- TASK ITEM
Where an entry holds an image, skip the image but reproduce the rest word for word.
SOURCE DATA Start Marker
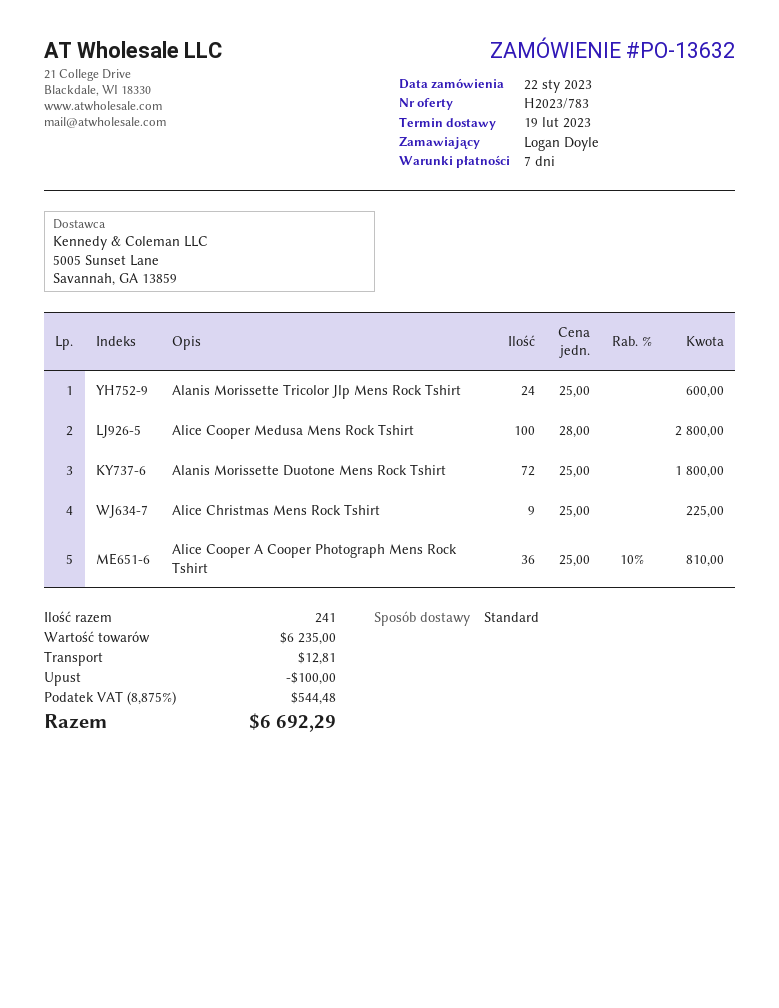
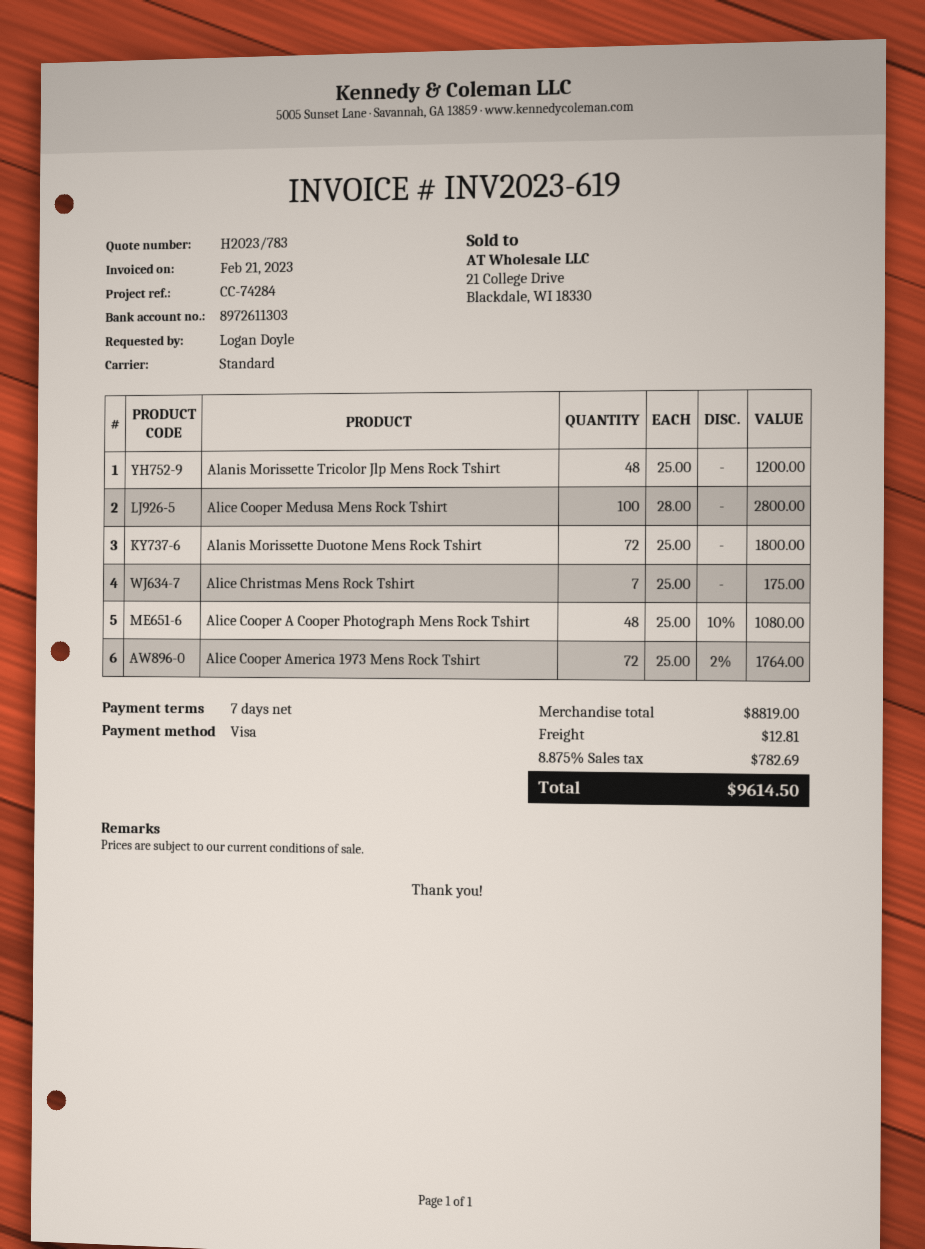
Alanis Morissette Tricolor Jlp Mens Rock Tshirt: 24 x 25.00 = 600.00 -> 48 x 25.00 = 1200.00
Alice Christmas Mens Rock Tshirt: 9 x 25.00 = 225.00 -> 7 x 25.00 = 175.00
Alice Cooper A Cooper Photograph Mens Rock Tshirt: 36 x 25.00 - 10% = 810.00 -> 48 x 25.00 - 10% = 1080.00
Alice Cooper America 1973 Mens Rock Tshirt: none -> 72 x 25.00 - 2% = 1764.00
subtotal: 6235.00 -> 8819.00
discount: 100.00 -> none
tax: 8.875% = 544.48 -> 8.875% = 782.69
total: 6692.29 -> 9614.50

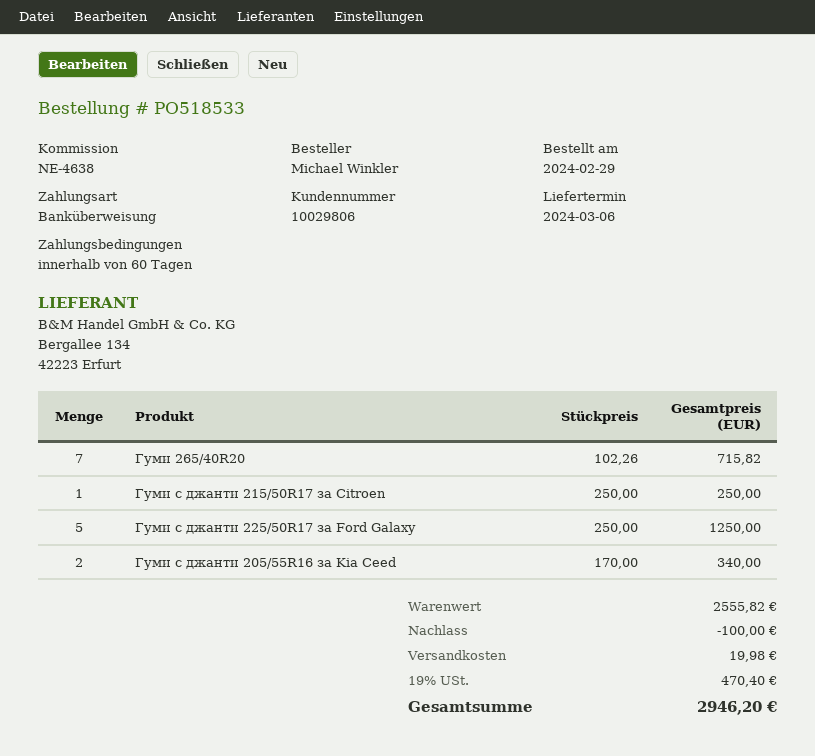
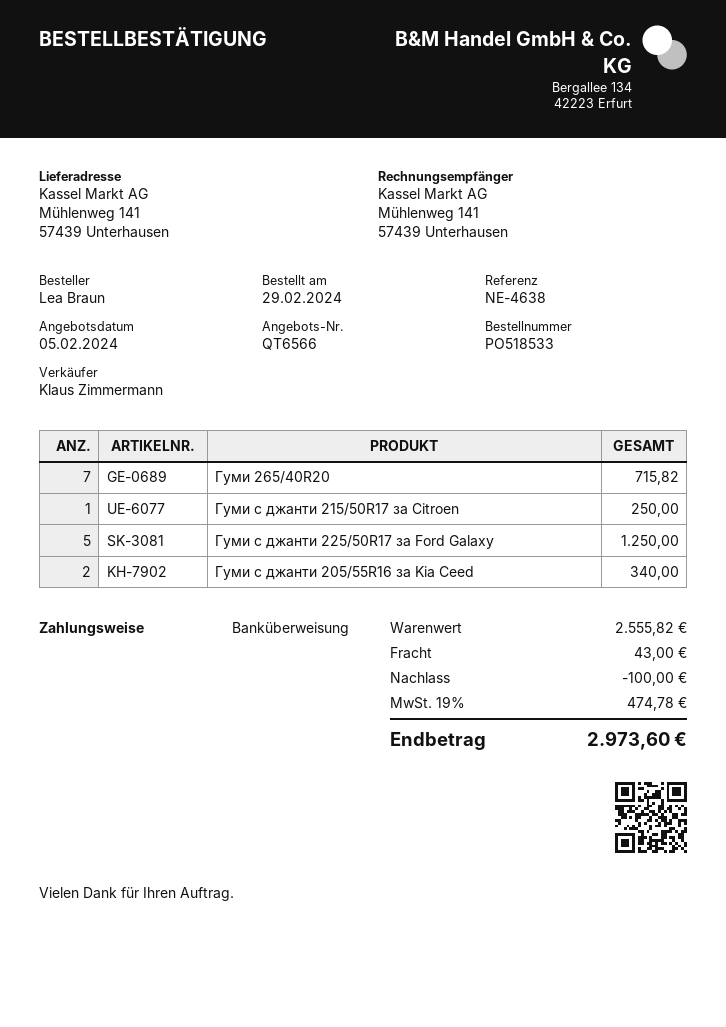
ordered by: Michael Winkler -> Lea Braun
shipping: 19.98 -> 43.00
tax: 19% = 470.40 -> 19% = 474.78
total: 2946.20 -> 2973.60

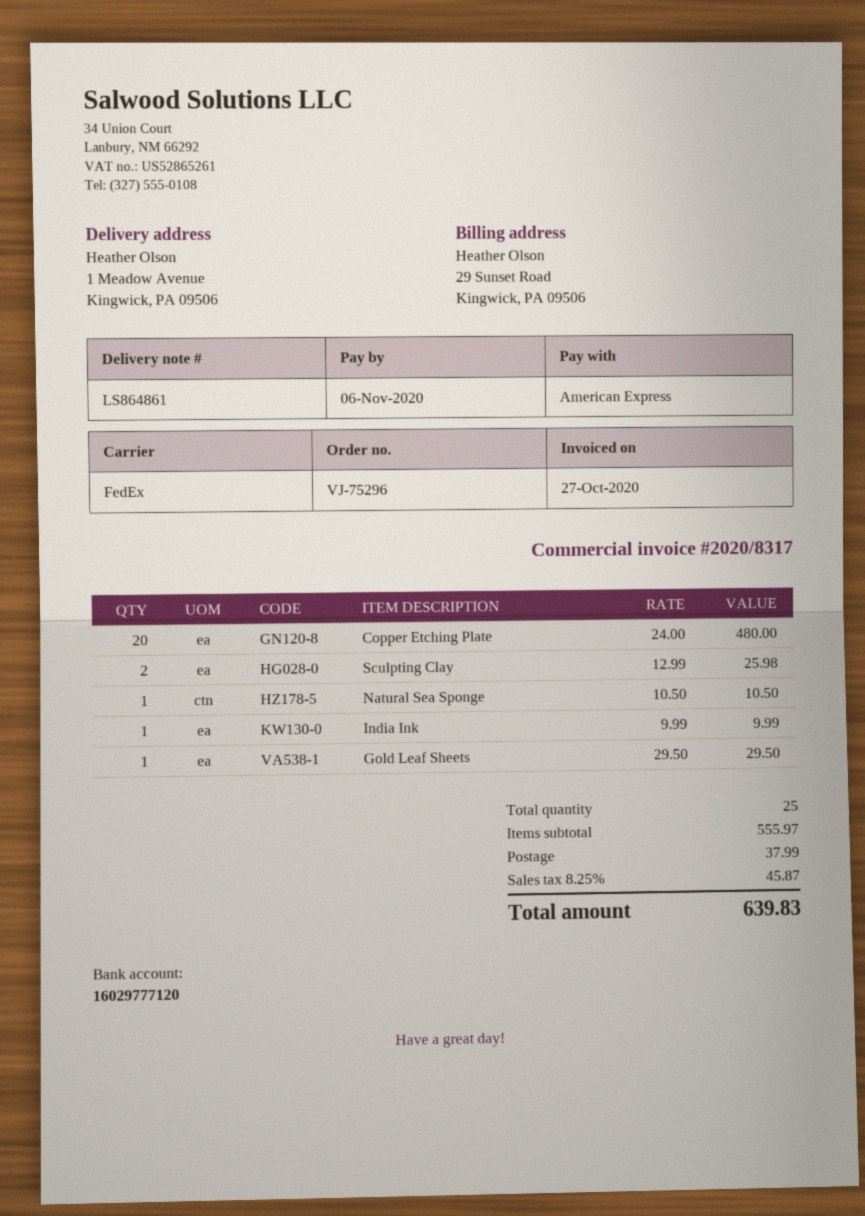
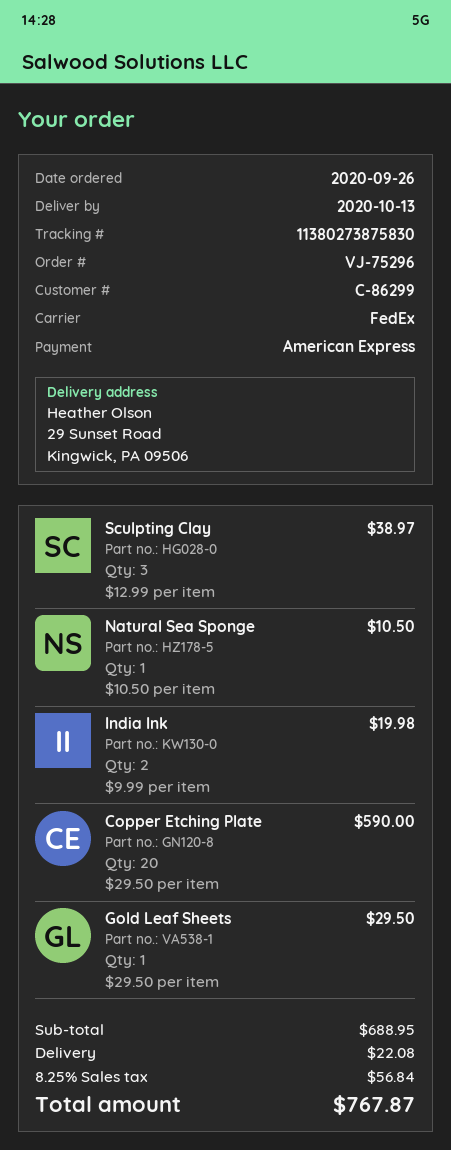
ship to: 1 Meadow Avenue, Kingwick, PA 09506 -> 29 Sunset Road, Kingwick, PA 09506
Copper Etching Plate: 20 x 24.00 = 480.00 -> 20 x 29.50 = 590.00
Sculpting Clay: 2 x 12.99 = 25.98 -> 3 x 12.99 = 38.97
India Ink: 1 x 9.99 = 9.99 -> 2 x 9.99 = 19.98
subtotal: 555.97 -> 688.95
shipping: 37.99 -> 22.08
tax: 8.25% = 45.87 -> 8.25% = 56.84
total: 639.83 -> 767.87

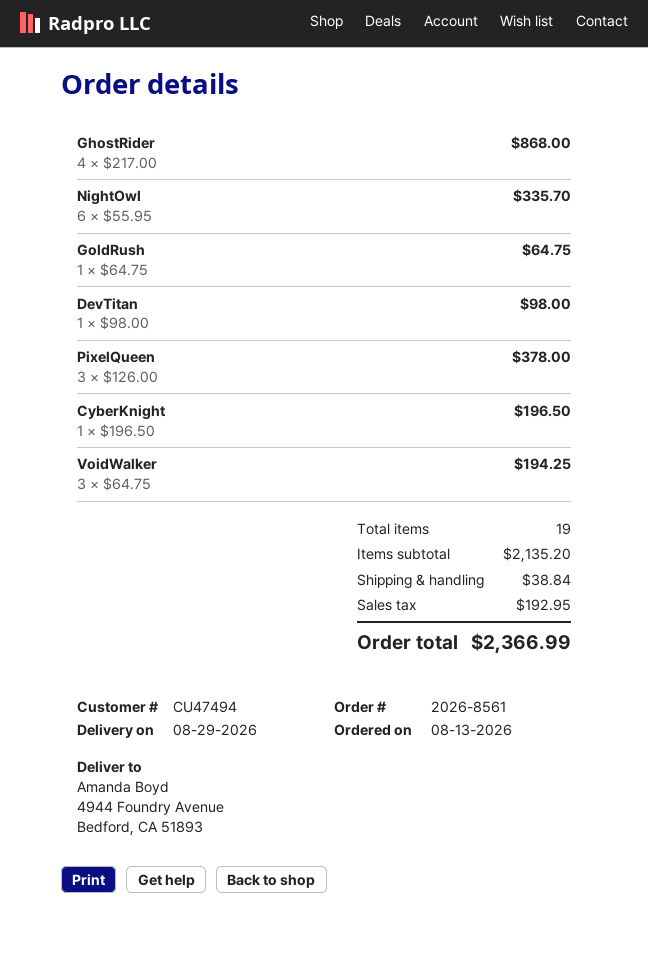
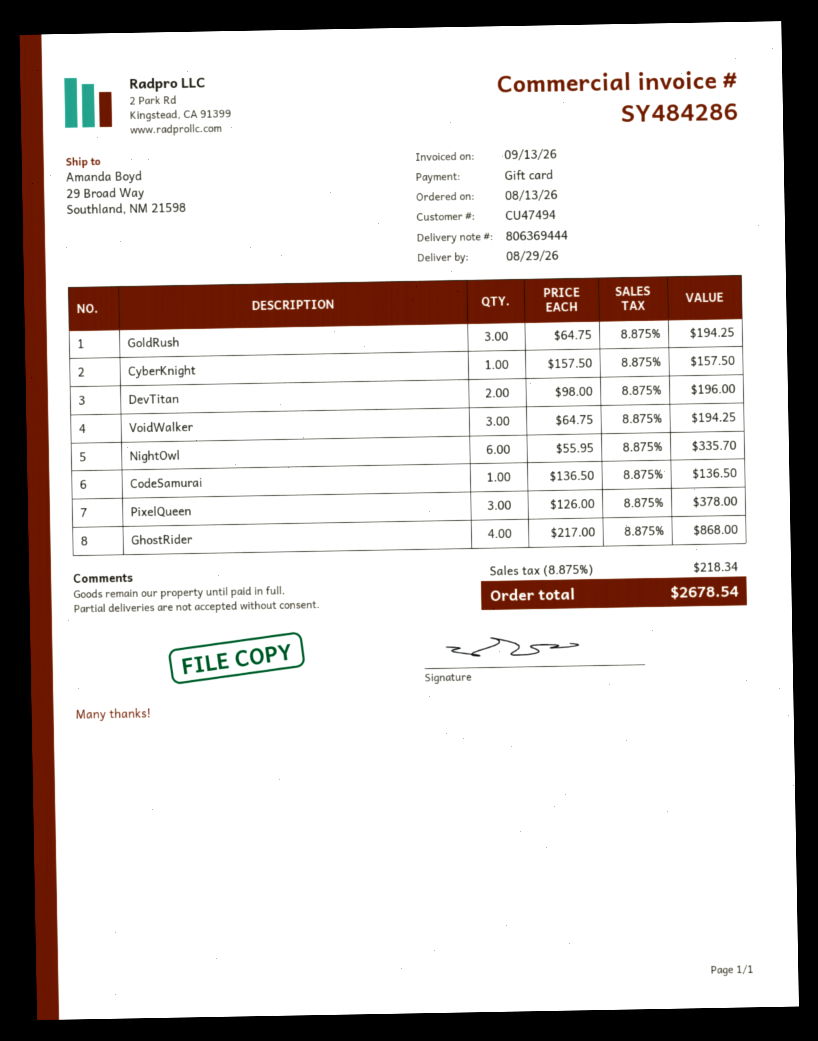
ship to: 4944 Foundry Avenue, Bedford, CA 51893 -> 29 Broad Way, Southland, NM 21598
GoldRush: 1 x 64.75 = 64.75 -> 3 x 64.75 = 194.25
DevTitan: 1 x 98.00 = 98.00 -> 2 x 98.00 = 196.00
CyberKnight: 1 x 196.50 = 196.50 -> 1 x 157.50 = 157.50
CodeSamurai: none -> 1 x 136.50 = 136.50
shipping: 38.84 -> none
tax: 192.95 -> 218.34
total: 2366.99 -> 2678.54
SOURCE DATA End Marker
- SOLUTION
Alanis Morissette Tricolor Jlp Mens Rock Tshirt: 24 x 25.00 = 600.00 -> 48 x 25.00 = 1200.00
Alice Christmas Mens Rock Tshirt: 9 x 25.00 = 225.00 -> 7 x 25.00 = 175.00
Alice Cooper A Cooper Photograph Mens Rock Tshirt: 36 x 25.00 - 10% = 810.00 -> 48 x 25.00 - 10% = 1080.00
Alice Cooper America 1973 Mens Rock Tshirt: none -> 72 x 25.00 - 2% = 1764.00
subtotal: 6235.00 -> 8819.00
discount: 100.00 -> none
tax: 8.875% = 544.48 -> 8.875% = 782.69
total: 6692.29 -> 9614.50

ordered by: Michael Winkler -> Lea Braun
shipping: 19.98 -> 43.00
tax: 19% = 470.40 -> 19% = 474.78
total: 2946.20 -> 2973.60

ship to: 1 Meadow Avenue, Kingwick, PA 09506 -> 29 Sunset Road, Kingwick, PA 09506
Copper Etching Plate: 20 x 24.00 = 480.00 -> 20 x 29.50 = 590.00
Sculpting Clay: 2 x 12.99 = 25.98 -> 3 x 12.99 = 38.97
India Ink: 1 x 9.99 = 9.99 -> 2 x 9.99 = 19.98
subtotal: 555.97 -> 688.95
shipping: 37.99 -> 22.08
tax: 8.25% = 45.87 -> 8.25% = 56.84
total: 639.83 -> 767.87

ship to: 4944 Foundry Avenue, Bedford, CA 51893 -> 29 Broad Way, Southland, NM 21598
GoldRush: 1 x 64.75 = 64.75 -> 3 x 64.75 = 194.25
DevTitan: 1 x 98.00 = 98.00 -> 2 x 98.00 = 196.00
CyberKnight: 1 x 196.50 = 196.50 -> 1 x 157.50 = 157.50
CodeSamurai: none -> 1 x 136.50 = 136.50
shipping: 38.84 -> none
tax: 192.95 -> 218.34
total: 2366.99 -> 2678.54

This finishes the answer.